[Stored entries]

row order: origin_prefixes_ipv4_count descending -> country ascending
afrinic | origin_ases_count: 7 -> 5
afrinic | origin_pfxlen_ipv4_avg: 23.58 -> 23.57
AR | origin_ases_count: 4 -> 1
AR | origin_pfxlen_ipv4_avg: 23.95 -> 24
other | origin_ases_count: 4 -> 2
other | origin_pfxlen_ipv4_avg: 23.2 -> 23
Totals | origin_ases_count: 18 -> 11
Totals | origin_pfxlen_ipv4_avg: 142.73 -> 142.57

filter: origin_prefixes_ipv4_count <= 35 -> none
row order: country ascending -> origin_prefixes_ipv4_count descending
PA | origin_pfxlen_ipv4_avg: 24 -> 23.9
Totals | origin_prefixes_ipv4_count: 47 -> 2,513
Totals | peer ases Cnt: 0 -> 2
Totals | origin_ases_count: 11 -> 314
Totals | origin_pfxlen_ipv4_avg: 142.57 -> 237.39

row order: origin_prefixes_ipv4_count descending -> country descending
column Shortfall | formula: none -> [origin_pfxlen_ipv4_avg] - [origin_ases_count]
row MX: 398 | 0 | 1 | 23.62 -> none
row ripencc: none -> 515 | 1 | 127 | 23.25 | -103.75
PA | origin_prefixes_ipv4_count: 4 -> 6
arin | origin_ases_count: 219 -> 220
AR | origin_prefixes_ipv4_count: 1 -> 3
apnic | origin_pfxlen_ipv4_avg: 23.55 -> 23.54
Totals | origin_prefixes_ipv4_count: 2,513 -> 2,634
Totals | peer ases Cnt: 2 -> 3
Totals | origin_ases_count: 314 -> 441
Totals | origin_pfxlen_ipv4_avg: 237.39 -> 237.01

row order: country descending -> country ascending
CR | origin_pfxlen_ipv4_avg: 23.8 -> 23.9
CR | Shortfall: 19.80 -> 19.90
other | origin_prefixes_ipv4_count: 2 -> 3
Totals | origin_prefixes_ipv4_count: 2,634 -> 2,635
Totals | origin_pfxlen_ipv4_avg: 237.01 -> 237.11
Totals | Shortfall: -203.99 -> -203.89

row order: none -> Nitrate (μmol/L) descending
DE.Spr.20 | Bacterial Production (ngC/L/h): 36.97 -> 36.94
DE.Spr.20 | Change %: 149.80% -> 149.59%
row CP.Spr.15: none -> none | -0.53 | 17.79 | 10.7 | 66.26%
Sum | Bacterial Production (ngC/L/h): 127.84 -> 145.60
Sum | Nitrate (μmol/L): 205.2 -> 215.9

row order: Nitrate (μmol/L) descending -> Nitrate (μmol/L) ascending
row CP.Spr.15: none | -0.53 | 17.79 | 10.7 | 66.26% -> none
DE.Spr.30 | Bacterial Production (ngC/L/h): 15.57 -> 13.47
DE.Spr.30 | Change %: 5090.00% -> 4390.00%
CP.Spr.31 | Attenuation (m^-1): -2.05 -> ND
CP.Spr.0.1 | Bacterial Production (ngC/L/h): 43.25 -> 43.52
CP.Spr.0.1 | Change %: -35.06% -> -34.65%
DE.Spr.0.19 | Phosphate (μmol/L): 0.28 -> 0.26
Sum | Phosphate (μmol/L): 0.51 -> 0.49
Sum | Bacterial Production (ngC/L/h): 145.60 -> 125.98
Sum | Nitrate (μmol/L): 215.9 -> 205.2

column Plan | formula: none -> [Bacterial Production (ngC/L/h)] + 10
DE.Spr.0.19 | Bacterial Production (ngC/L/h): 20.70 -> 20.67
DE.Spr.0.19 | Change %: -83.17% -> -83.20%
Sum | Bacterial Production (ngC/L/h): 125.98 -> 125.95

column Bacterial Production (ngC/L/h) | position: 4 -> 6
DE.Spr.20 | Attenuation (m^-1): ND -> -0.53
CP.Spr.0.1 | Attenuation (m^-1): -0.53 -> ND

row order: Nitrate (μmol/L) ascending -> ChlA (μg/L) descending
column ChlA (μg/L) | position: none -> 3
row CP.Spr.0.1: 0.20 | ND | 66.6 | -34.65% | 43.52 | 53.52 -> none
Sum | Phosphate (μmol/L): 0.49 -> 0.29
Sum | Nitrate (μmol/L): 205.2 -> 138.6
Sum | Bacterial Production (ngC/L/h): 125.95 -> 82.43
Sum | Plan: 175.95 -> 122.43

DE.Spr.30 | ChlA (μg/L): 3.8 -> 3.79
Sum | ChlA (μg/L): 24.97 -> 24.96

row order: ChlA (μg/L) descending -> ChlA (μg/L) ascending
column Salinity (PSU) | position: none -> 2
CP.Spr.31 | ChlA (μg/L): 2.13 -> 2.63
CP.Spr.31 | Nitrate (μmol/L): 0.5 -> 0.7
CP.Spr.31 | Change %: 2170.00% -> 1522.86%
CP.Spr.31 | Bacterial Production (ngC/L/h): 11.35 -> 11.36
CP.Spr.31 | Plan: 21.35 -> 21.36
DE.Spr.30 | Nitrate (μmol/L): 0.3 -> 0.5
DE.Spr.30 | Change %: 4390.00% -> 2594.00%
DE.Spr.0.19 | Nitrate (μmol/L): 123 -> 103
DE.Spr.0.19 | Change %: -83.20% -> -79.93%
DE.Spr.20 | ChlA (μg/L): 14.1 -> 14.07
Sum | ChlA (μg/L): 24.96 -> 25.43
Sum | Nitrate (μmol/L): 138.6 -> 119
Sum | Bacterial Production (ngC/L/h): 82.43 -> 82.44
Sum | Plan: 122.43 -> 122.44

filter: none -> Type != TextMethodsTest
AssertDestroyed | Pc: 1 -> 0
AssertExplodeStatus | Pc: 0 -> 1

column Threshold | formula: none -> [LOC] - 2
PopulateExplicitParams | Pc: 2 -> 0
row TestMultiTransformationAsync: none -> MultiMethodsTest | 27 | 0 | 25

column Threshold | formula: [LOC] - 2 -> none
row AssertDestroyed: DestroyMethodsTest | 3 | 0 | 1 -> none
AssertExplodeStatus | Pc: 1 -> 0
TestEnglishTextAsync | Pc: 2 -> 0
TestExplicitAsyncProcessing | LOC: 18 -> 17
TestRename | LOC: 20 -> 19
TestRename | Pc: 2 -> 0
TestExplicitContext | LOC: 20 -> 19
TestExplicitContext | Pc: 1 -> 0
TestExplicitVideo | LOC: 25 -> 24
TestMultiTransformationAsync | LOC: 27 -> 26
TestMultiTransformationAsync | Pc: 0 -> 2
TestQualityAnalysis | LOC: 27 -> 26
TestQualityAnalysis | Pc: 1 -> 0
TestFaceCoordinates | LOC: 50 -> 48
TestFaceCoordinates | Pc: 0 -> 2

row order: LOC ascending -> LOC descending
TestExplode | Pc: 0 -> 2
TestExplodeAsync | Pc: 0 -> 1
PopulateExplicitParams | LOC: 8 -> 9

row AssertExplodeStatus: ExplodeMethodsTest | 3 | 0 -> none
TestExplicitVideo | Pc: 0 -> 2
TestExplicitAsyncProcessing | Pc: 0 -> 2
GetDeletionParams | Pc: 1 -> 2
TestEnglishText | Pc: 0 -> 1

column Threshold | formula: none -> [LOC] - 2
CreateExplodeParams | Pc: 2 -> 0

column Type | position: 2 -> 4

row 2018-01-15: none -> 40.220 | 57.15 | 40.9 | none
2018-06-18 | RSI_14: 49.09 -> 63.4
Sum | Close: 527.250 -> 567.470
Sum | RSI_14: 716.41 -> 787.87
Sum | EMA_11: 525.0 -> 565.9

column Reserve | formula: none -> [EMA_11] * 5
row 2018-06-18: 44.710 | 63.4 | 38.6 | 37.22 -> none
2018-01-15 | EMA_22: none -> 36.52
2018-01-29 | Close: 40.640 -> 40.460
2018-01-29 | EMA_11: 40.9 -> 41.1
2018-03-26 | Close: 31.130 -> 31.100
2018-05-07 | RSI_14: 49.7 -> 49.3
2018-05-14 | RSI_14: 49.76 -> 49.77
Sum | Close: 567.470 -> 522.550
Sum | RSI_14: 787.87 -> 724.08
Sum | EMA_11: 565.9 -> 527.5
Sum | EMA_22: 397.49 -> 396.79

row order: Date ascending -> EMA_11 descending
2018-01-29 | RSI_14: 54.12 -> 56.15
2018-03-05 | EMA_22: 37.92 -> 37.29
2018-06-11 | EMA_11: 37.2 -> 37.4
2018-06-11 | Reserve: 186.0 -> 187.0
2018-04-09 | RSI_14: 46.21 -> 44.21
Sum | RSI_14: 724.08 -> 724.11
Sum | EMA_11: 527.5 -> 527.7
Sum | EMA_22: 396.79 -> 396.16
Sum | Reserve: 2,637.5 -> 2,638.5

§ **Work request**:
Copy out each line of the data above, exactly, if it lies between the line holding "filter: origin_prefixes_ipv4_count <= 35" and the line holding "DE.Spr.20 | Change %: 149.80% -> 149.59%", inclusive; copy no other line.

§ **Output for this exercise**:
filter: origin_prefixes_ipv4_count <= 35 -> none
row order: country ascending -> origin_prefixes_ipv4_count descending
PA | origin_pfxlen_ipv4_avg: 24 -> 23.9
Totals | origin_prefixes_ipv4_count: 47 -> 2,513
Totals | peer ases Cnt: 0 -> 2
Totals | origin_ases_count: 11 -> 314
Totals | origin_pfxlen_ipv4_avg: 142.57 -> 237.39

row order: origin_prefixes_ipv4_count descending -> country descending
column Shortfall | formula: none -> [origin_pfxlen_ipv4_avg] - [origin_ases_count]
row MX: 398 | 0 | 1 | 23.62 -> none
row ripencc: none -> 515 | 1 | 127 | 23.25 | -103.75
PA | origin_prefixes_ipv4_count: 4 -> 6
arin | origin_ases_count: 219 -> 220
AR | origin_prefixes_ipv4_count: 1 -> 3
apnic | origin_pfxlen_ipv4_avg: 23.55 -> 23.54
Totals | origin_prefixes_ipv4_count: 2,513 -> 2,634
Totals | peer ases Cnt: 2 -> 3
Totals | origin_ases_count: 314 -> 441
Totals | origin_pfxlen_ipv4_avg: 237.39 -> 237.01

row order: country descending -> country ascending
CR | origin_pfxlen_ipv4_avg: 23.8 -> 23.9
CR | Shortfall: 19.80 -> 19.90
other | origin_prefixes_ipv4_count: 2 -> 3
Totals | origin_prefixes_ipv4_count: 2,634 -> 2,635
Totals | origin_pfxlen_ipv4_avg: 237.01 -> 237.11
Totals | Shortfall: -203.99 -> -203.89

row order: none -> Nitrate (μmol/L) descending
DE.Spr.20 | Bacterial Production (ngC/L/h): 36.97 -> 36.94
DE.Spr.20 | Change %: 149.80% -> 149.59%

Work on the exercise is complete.